I have nothing but admiration for efforts like your Shishubharati

and I hope more such cultural schools are opened up to give our

younger generation in the US some sense of their cultural background.

All the same, among the weddings that I have attended in the past

few years in the Marathi immigrant community in Michigan, more than

half are weddings between Hindu children with white christian

Americans, some with Hindus from other caste and regional backgrounds,

a few with Indian christians and muslims as well, and a tiny

proportion of weddings in the typical traditional Indian fashion of

the bride and groom being from exactly the same community. Perhaps

unlike the NRI community that you know, the community that I know best

is facing this changing environment and is making adjustments

sometimes successfully and happily and sometimes not so successfully.

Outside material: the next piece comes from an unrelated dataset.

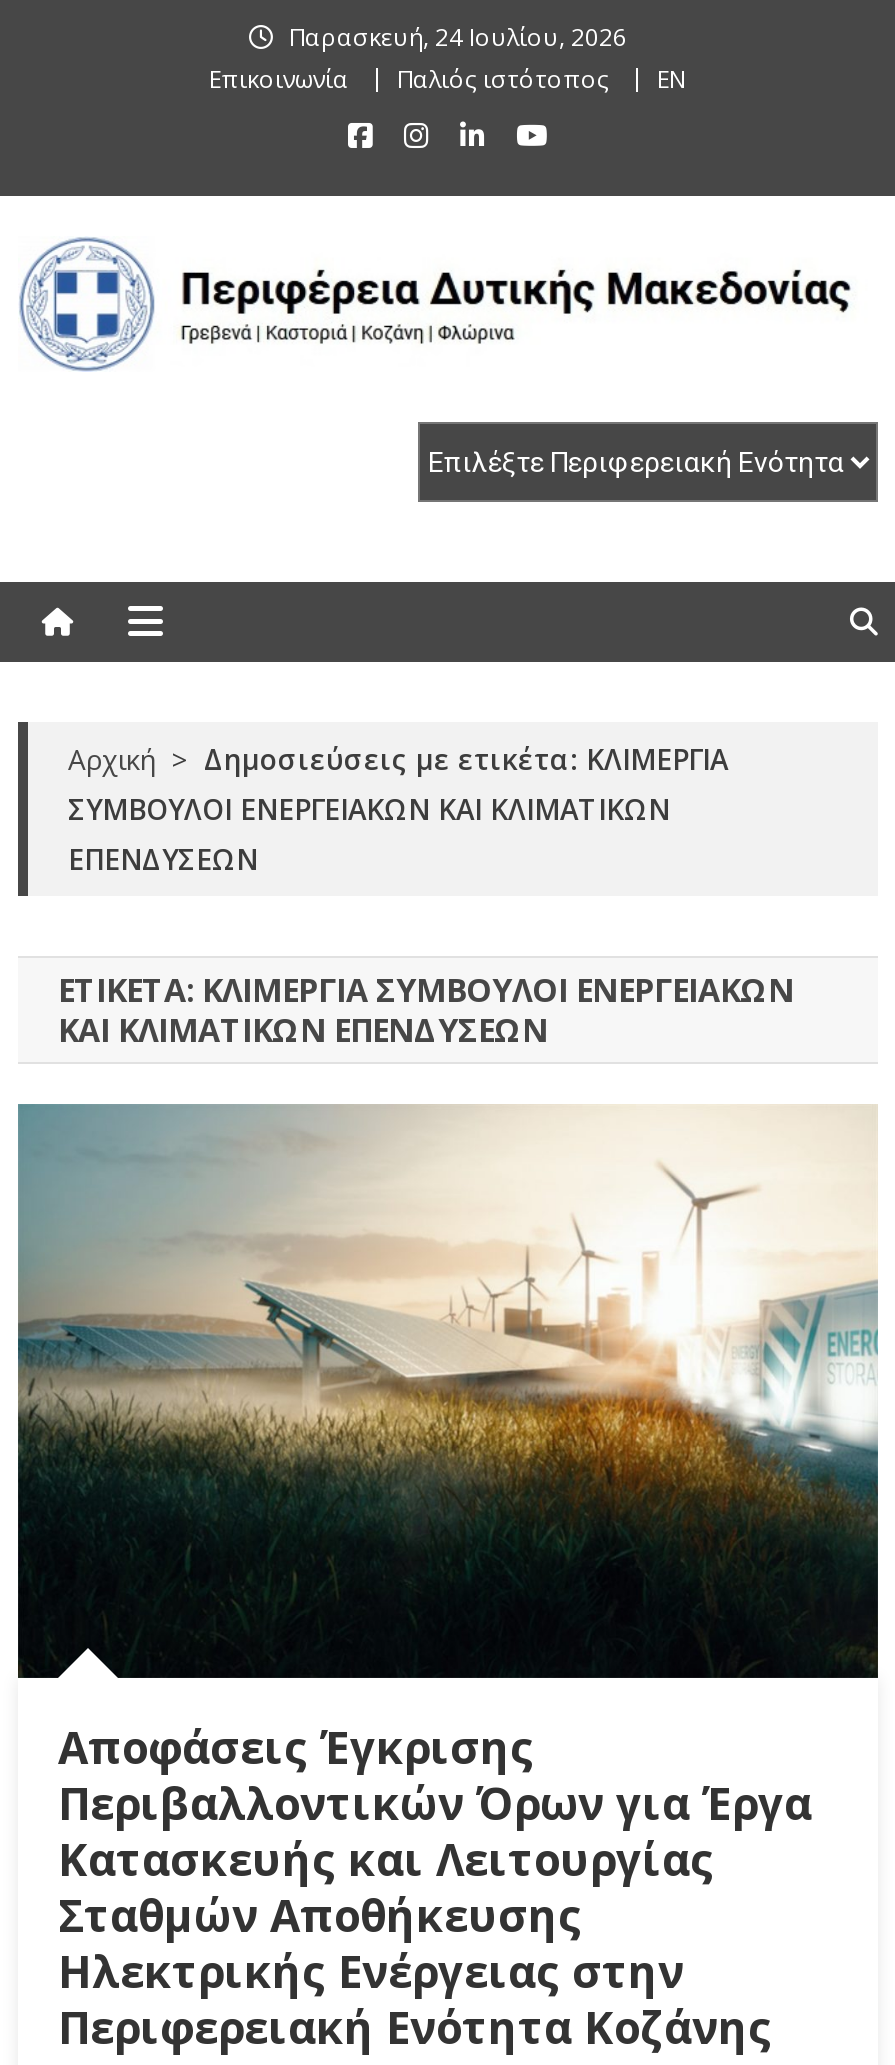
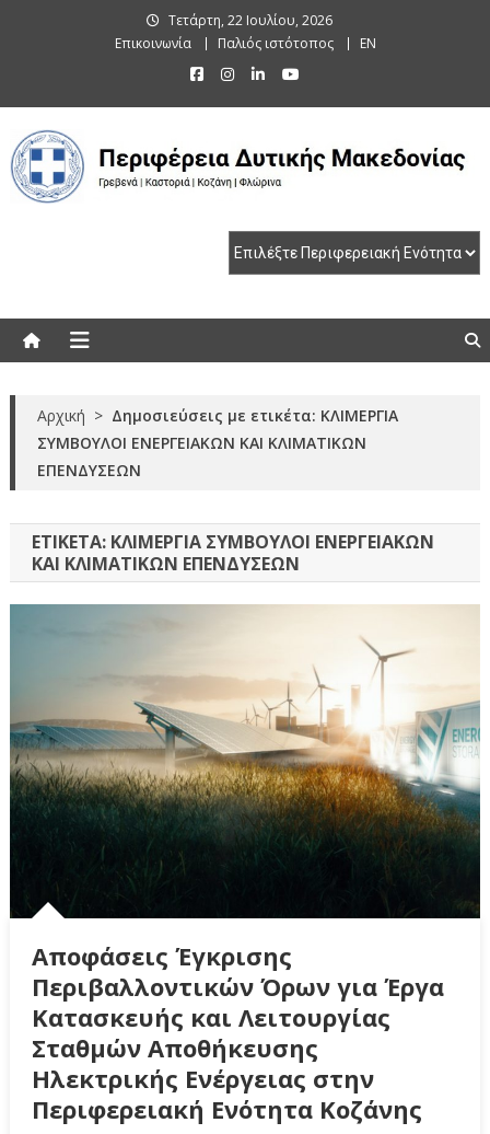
[289,20,627,54] Παρασκευή, 24 Ιουλίου, 2026 -> [168,11,332,30] Τετάρτη, 22 Ιουλίου, 2026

One of my friend's daughter refused to undergo the ceremony of

kanyaadaana, claiming that she was not her father's property to be

given away. In another case, I had to help out a friend in designing

a ceremony in which the Indian Hindu parents of the bride had to

figure out how to deal with the divorced parents of the American

groom, both whom had new spouses and all wanted to be present at the

wedding. I hope you will agree that we all as NRI community members

have diverse life-experiences, and face these changing circumstances

differently. I am glad that people like you, though groups like

Shishubharati, are making valiant efforts to provide a cultural

understanding to the younger generation. I hope it will prepare them

to deal with this complicated environment with greater

self-confidence. I don't know what any of this has to do with the

Indus conference in California, but I thought you brought up some

important issues. Best wishes,

 

Madhav Deshpande

 

INDOLOGY, Bijoy Misra <bmisra@f...> wrote:

>

> Dear Madhavji,

> This is a very poor description of NRIs and their behavior.

> I would doubt your sample and reach. Every Sunday we run

> an Indian cultural school here in Boston (www.shishubharati.org)

> and about four hundred persons gather. The outlook is

> very different that you present and so is in the Temple.

> Indian identity is different than a Hindu identity.

> I don't know much about fanatic Hindutvas and I realize

> some small sector is available. Hindu is a poor substitute

> for the traditions of India.

>

> One could debate what could pass as India Studies and

> how much bias and political thought could be ignored.

> The threshold on this is reducig and I think it's a good

> sign. For a long time arbitrary materials have been

> produced in the name of scholarship and those have been

> disservice to generations of students where our own

> education was affected. Presently also there is

> missionary media on "dalit", "untouchable", "caste"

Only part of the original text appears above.